-- Input follows --

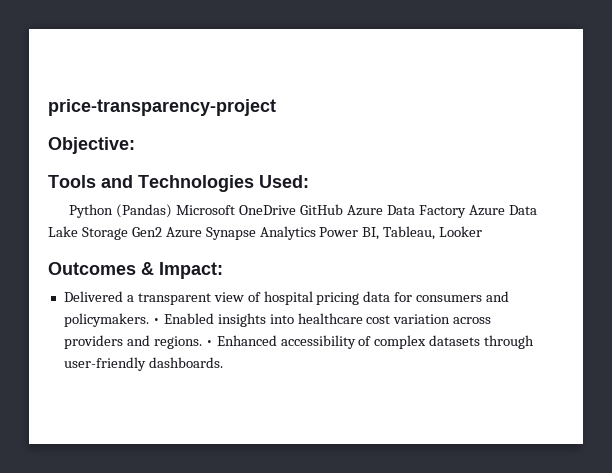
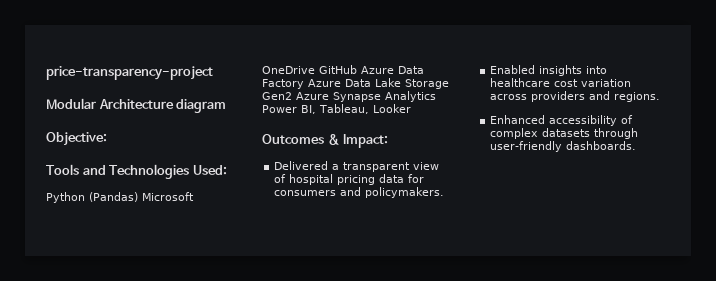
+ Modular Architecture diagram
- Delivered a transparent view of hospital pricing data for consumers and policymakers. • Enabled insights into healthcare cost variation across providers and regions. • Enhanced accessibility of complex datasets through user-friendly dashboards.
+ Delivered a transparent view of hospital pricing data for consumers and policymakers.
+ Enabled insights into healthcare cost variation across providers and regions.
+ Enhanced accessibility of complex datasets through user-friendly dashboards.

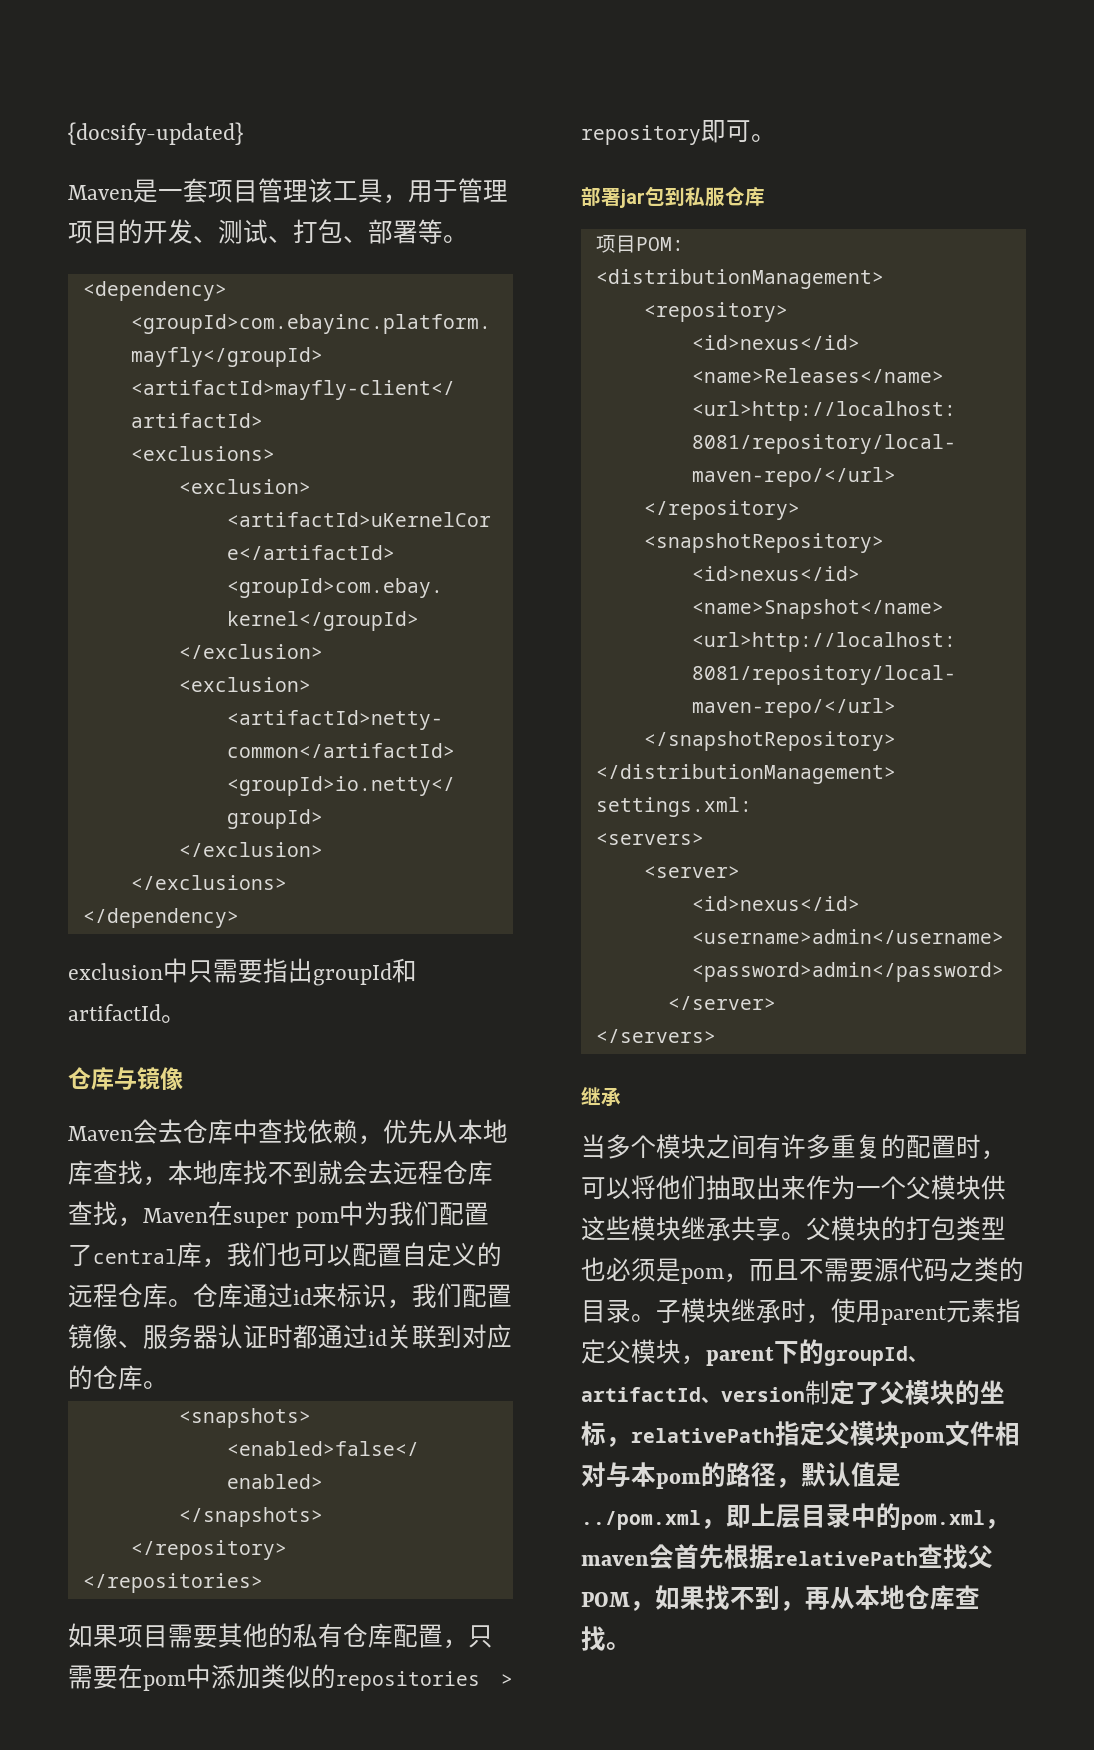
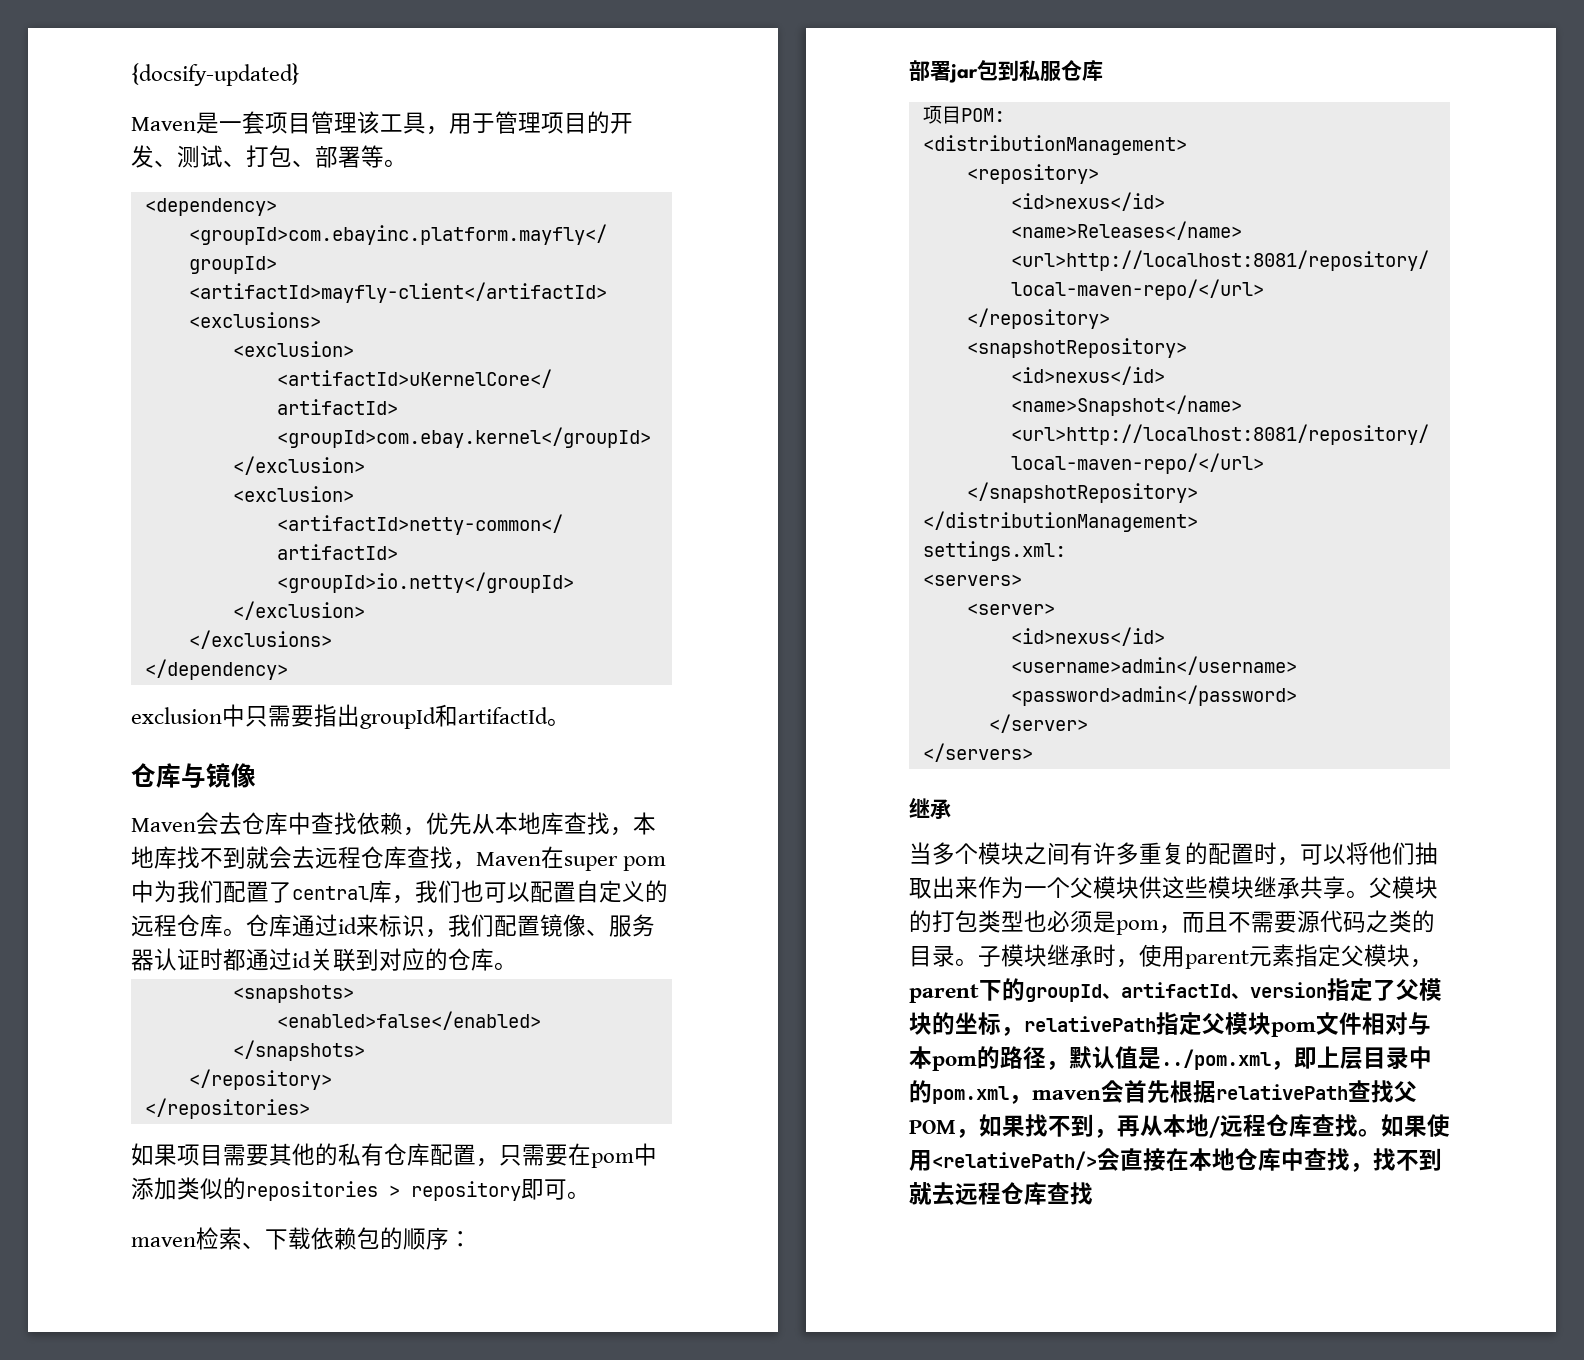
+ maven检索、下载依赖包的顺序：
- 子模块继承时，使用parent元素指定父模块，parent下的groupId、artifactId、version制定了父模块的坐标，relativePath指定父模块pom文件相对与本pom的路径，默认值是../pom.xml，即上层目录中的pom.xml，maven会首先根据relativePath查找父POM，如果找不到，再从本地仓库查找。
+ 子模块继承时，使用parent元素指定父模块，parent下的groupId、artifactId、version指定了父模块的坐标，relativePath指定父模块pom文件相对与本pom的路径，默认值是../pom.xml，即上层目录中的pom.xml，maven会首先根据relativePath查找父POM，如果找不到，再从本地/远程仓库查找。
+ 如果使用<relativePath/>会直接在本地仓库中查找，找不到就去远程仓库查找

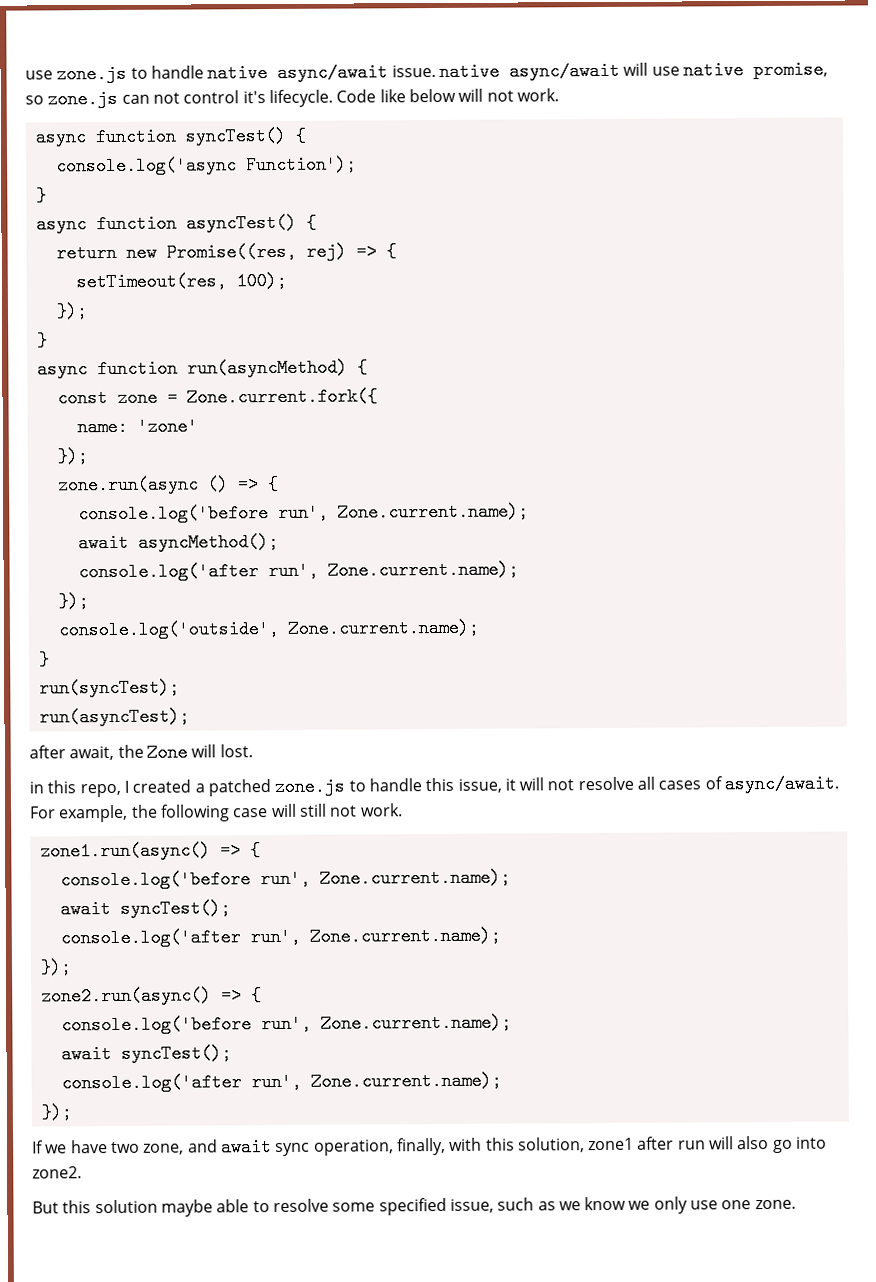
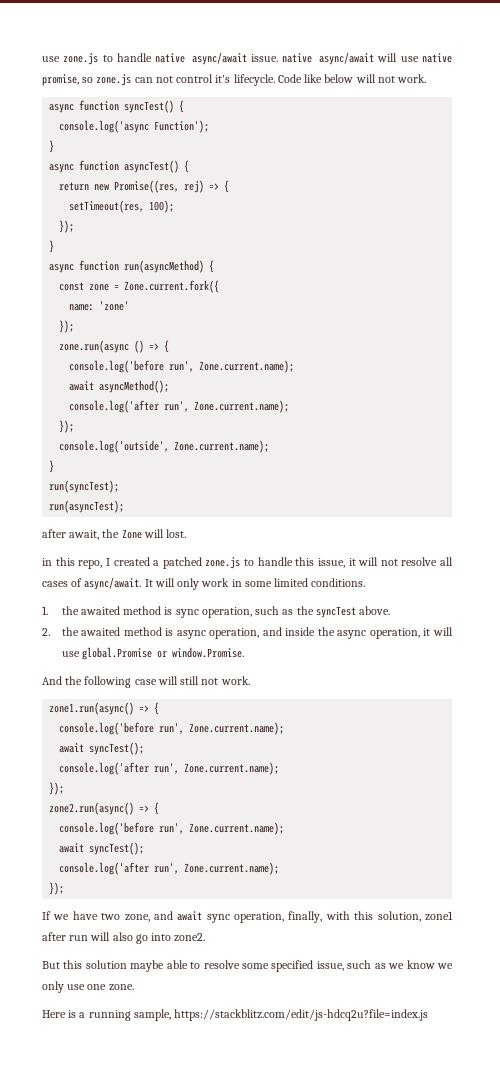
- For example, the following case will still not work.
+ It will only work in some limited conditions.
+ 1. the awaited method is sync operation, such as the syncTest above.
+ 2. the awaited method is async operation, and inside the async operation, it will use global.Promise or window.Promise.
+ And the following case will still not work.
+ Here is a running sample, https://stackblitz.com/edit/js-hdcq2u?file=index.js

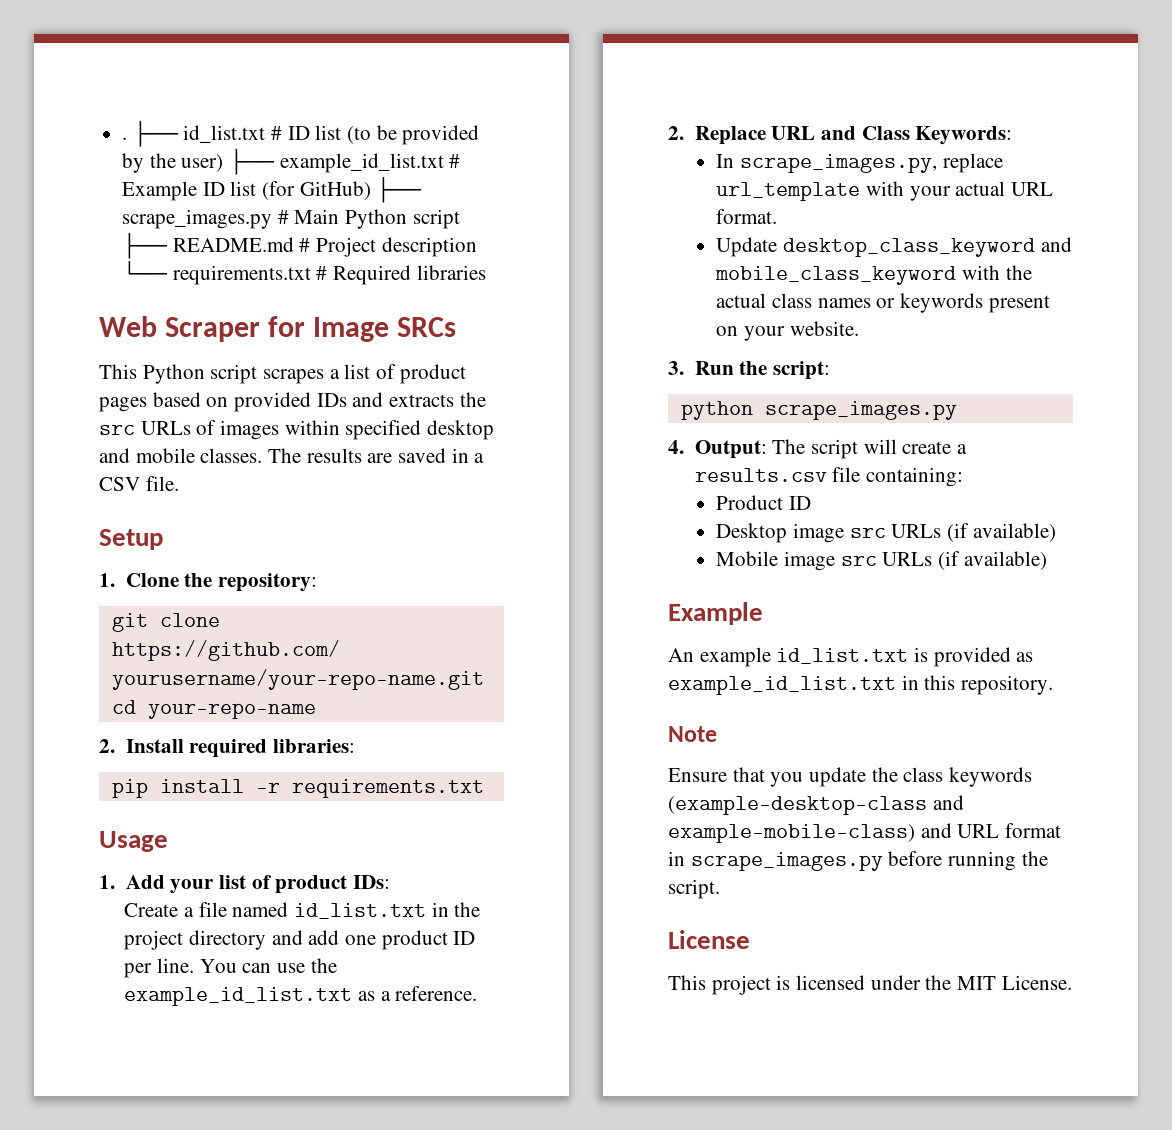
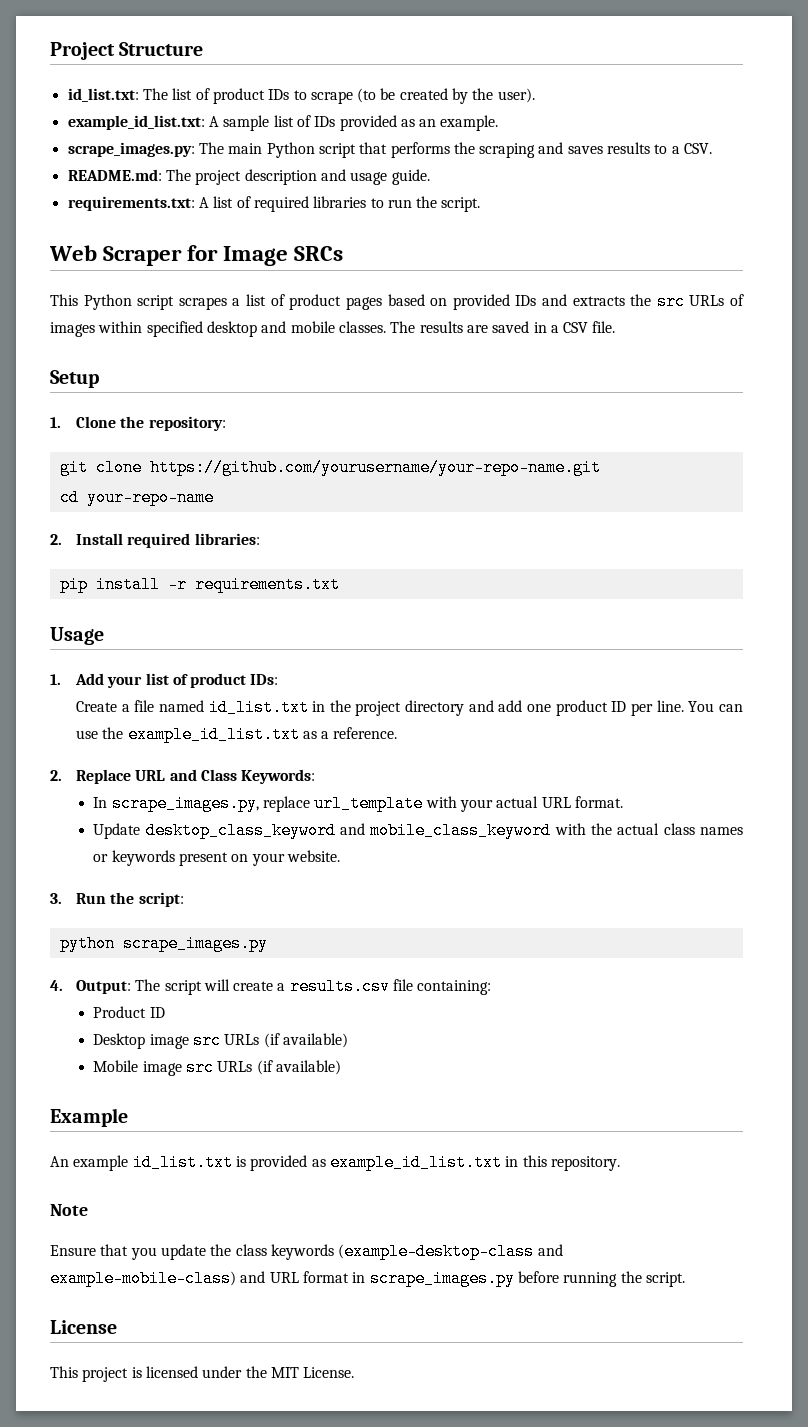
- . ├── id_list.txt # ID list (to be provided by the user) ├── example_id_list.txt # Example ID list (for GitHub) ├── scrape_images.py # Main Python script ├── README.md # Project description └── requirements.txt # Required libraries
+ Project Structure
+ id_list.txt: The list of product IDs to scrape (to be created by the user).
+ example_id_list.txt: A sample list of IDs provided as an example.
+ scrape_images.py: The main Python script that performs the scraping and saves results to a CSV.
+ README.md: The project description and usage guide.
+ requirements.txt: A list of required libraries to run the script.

-- Input concluded --

→ **Task instructions**
Copy nothing but the lines above that run from the one with "- Delivered a" to the one with "the syncTest above.", ends included; pictures stay out.

→ **Output below**
- Delivered a transparent view of hospital pricing data for consumers and policymakers. • Enabled insights into healthcare cost variation across providers and regions. • Enhanced accessibility of complex datasets through user-friendly dashboards.
+ Delivered a transparent view of hospital pricing data for consumers and policymakers.
+ Enabled insights into healthcare cost variation across providers and regions.
+ Enhanced accessibility of complex datasets through user-friendly dashboards.

+ maven检索、下载依赖包的顺序：
- 子模块继承时，使用parent元素指定父模块，parent下的groupId、artifactId、version制定了父模块的坐标，relativePath指定父模块pom文件相对与本pom的路径，默认值是../pom.xml，即上层目录中的pom.xml，maven会首先根据relativePath查找父POM，如果找不到，再从本地仓库查找。
+ 子模块继承时，使用parent元素指定父模块，parent下的groupId、artifactId、version指定了父模块的坐标，relativePath指定父模块pom文件相对与本pom的路径，默认值是../pom.xml，即上层目录中的pom.xml，maven会首先根据relativePath查找父POM，如果找不到，再从本地/远程仓库查找。
+ 如果使用<relativePath/>会直接在本地仓库中查找，找不到就去远程仓库查找

- For example, the following case will still not work.
+ It will only work in some limited conditions.
+ 1. the awaited method is sync operation, such as the syncTest above.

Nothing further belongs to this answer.